*** Opening of Exercise materials ***
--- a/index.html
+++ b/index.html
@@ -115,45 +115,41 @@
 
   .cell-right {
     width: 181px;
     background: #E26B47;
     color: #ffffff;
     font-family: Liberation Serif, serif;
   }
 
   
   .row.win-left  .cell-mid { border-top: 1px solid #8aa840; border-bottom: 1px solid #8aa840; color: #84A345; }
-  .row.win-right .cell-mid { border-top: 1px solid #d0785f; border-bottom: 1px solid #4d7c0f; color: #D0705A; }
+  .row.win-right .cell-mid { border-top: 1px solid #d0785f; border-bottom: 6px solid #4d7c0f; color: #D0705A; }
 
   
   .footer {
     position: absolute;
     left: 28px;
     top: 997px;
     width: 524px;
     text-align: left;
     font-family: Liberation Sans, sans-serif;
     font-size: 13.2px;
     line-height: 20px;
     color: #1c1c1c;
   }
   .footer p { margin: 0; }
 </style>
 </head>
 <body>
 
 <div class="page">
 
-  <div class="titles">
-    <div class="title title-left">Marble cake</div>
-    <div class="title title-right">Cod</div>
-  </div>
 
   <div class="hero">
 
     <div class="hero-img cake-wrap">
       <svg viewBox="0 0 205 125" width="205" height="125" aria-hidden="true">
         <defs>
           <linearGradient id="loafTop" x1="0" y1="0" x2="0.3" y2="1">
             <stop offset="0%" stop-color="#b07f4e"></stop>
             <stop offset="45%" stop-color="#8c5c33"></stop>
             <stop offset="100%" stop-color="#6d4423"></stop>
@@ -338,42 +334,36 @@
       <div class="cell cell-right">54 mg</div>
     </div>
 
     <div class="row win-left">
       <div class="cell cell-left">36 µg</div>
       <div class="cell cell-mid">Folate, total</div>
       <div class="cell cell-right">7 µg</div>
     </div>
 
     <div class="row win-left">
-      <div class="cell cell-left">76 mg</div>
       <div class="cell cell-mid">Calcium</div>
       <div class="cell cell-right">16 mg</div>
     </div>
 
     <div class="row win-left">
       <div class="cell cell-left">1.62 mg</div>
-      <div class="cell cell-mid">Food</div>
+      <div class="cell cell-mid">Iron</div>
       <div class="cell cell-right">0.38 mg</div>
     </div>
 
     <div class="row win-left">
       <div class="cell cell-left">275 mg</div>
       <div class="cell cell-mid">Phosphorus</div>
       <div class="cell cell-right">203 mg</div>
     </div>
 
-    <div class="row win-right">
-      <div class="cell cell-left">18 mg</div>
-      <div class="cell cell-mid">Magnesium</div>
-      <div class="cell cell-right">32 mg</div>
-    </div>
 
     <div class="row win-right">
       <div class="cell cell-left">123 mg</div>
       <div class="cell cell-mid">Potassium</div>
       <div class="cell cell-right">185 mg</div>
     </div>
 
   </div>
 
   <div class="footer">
*** Close of Exercise materials ***
*** Opening of Exercise materials ***
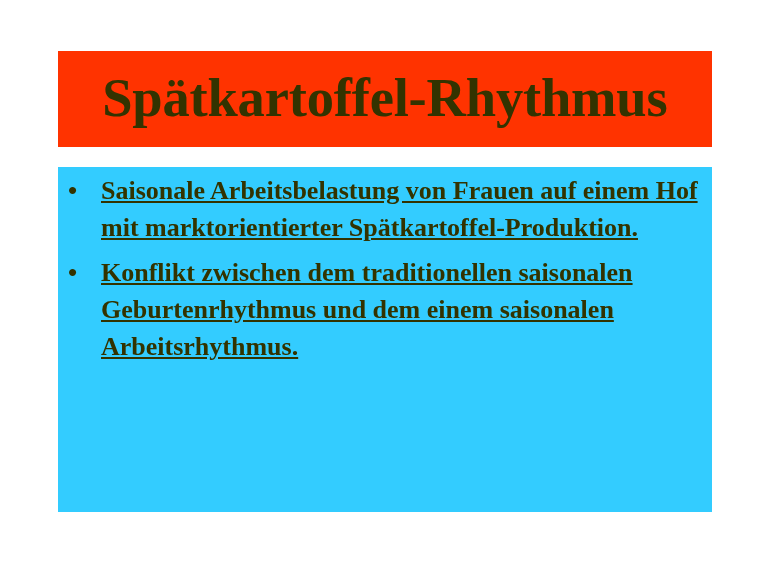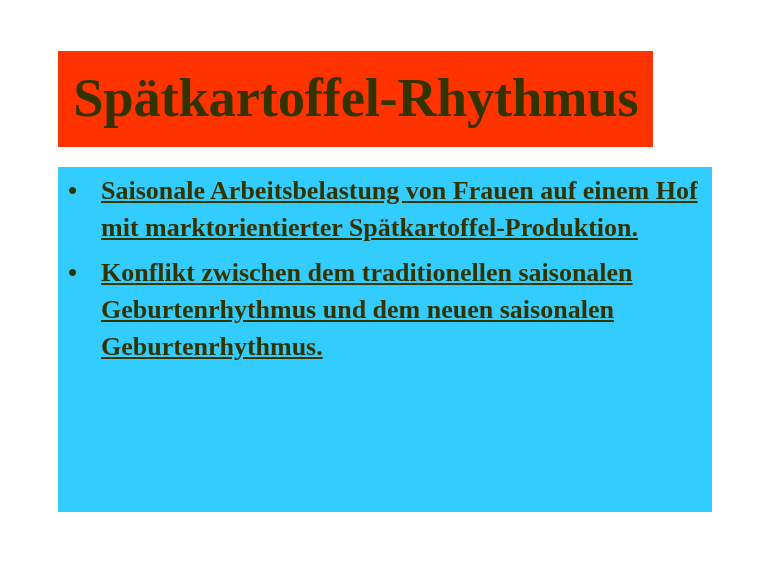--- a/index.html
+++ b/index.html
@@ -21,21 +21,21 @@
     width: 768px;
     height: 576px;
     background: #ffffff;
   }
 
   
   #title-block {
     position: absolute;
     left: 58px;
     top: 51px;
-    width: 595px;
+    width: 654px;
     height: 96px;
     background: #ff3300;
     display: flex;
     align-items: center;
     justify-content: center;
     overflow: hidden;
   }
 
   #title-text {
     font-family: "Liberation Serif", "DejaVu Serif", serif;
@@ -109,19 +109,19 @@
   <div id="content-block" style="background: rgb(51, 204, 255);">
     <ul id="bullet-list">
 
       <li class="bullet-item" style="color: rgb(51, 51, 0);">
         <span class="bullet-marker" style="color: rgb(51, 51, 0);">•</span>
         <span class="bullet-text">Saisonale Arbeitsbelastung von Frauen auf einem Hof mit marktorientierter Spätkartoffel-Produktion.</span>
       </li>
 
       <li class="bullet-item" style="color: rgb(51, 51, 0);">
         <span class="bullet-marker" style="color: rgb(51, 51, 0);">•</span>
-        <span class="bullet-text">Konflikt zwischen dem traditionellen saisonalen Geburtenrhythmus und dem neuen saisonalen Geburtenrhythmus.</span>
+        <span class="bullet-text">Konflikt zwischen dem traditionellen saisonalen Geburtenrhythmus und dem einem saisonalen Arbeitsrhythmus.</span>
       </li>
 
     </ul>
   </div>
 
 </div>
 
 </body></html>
*** Close of Exercise materials ***
*** Opening of Exercise materials ***
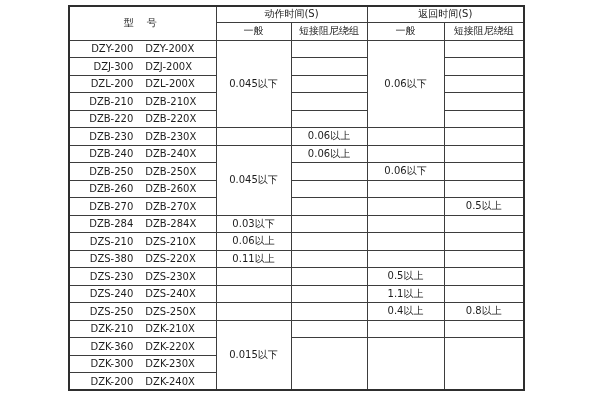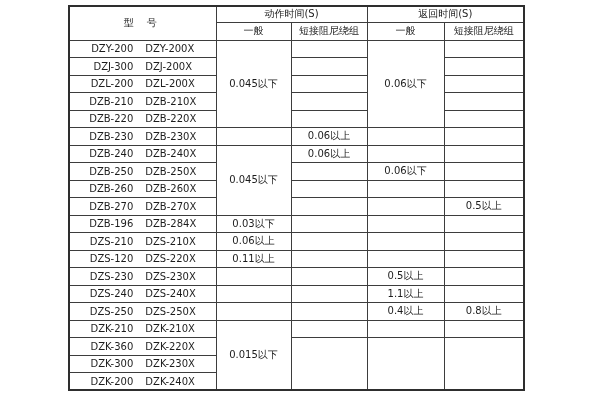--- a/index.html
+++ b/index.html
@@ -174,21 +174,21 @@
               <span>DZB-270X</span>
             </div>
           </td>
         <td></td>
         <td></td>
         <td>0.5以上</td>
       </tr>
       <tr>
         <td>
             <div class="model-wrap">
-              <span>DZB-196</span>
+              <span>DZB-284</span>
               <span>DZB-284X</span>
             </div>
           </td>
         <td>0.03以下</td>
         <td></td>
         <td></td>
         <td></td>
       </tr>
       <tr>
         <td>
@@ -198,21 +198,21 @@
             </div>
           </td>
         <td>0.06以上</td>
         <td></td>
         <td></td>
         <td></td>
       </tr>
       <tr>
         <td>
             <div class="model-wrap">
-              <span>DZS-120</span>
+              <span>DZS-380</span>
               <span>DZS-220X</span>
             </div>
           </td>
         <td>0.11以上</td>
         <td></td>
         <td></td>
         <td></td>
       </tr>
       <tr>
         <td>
*** Close of Exercise materials ***
Say how many lines of the data above include the word "traditionellen", and add nothing further.

2